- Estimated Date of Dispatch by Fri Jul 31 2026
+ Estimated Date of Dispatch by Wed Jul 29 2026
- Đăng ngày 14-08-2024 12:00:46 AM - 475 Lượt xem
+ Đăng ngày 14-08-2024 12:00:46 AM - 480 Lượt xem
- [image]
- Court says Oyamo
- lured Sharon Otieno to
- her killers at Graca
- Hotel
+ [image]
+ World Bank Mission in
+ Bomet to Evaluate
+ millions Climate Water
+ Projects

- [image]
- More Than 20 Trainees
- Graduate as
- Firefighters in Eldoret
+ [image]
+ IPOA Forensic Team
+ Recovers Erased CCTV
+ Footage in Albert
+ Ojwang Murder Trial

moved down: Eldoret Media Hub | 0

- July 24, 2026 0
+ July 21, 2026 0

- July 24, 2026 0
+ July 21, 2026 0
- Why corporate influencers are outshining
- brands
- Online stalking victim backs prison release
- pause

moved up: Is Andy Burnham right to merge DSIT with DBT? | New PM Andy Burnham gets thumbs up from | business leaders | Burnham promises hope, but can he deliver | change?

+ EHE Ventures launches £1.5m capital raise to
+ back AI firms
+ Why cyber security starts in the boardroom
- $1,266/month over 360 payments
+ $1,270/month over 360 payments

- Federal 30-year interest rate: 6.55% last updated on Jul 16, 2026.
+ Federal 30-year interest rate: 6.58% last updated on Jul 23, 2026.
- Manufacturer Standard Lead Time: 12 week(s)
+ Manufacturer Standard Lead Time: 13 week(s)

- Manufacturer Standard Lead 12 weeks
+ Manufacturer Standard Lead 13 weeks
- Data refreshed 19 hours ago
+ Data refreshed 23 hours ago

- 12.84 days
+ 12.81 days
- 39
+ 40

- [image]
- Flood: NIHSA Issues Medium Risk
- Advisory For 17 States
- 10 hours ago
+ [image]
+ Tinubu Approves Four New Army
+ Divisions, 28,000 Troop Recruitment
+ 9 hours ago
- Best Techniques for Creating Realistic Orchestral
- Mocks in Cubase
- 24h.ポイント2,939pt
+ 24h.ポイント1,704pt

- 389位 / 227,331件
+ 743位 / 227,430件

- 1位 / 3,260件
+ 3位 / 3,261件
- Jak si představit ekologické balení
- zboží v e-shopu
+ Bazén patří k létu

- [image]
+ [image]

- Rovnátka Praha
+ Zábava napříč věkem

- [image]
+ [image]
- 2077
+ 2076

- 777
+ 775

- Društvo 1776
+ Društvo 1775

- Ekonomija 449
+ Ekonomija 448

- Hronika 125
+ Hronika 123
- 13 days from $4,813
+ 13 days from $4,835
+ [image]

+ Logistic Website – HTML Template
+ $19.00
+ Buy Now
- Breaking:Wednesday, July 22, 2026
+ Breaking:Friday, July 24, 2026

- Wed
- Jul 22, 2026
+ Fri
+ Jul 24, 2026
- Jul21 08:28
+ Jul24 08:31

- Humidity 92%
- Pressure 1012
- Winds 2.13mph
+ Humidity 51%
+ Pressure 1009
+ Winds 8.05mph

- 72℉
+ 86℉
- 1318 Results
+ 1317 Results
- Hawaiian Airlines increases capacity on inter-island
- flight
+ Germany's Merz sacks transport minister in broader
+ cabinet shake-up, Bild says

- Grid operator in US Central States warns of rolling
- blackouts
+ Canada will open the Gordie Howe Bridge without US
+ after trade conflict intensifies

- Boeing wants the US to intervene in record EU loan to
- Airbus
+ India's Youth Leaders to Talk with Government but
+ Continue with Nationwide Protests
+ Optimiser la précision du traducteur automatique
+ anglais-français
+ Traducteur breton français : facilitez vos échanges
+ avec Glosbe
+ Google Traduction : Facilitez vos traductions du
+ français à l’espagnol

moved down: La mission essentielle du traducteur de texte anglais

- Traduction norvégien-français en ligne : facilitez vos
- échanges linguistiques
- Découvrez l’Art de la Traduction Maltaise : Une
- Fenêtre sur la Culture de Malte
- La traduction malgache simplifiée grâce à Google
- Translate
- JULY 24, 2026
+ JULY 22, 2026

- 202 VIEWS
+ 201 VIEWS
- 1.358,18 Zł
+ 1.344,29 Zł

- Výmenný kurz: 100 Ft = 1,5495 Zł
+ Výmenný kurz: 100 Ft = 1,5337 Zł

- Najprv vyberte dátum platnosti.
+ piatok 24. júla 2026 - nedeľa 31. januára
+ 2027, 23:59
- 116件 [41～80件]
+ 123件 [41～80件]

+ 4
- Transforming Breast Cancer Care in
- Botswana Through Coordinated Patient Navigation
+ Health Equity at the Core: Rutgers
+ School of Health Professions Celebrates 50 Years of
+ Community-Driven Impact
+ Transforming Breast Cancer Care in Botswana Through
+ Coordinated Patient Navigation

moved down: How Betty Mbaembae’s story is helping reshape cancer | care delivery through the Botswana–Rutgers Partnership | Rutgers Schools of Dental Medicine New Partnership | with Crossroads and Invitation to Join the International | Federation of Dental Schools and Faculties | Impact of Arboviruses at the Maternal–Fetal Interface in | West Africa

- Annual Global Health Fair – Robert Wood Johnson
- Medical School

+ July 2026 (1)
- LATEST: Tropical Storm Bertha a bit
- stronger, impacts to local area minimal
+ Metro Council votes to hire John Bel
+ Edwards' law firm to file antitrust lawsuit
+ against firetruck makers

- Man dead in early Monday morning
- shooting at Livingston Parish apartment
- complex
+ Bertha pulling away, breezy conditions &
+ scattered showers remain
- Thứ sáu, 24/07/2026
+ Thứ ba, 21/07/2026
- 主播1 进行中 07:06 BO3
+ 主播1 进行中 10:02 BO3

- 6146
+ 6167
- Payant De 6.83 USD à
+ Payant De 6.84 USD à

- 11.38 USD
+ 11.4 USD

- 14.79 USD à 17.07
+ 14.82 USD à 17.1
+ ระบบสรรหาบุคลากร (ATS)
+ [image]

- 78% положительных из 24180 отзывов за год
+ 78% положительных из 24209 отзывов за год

● The task
Where a line in the records above holds the string "Navigation", it counts toward the total; give that total alone.

● Reply to the task
2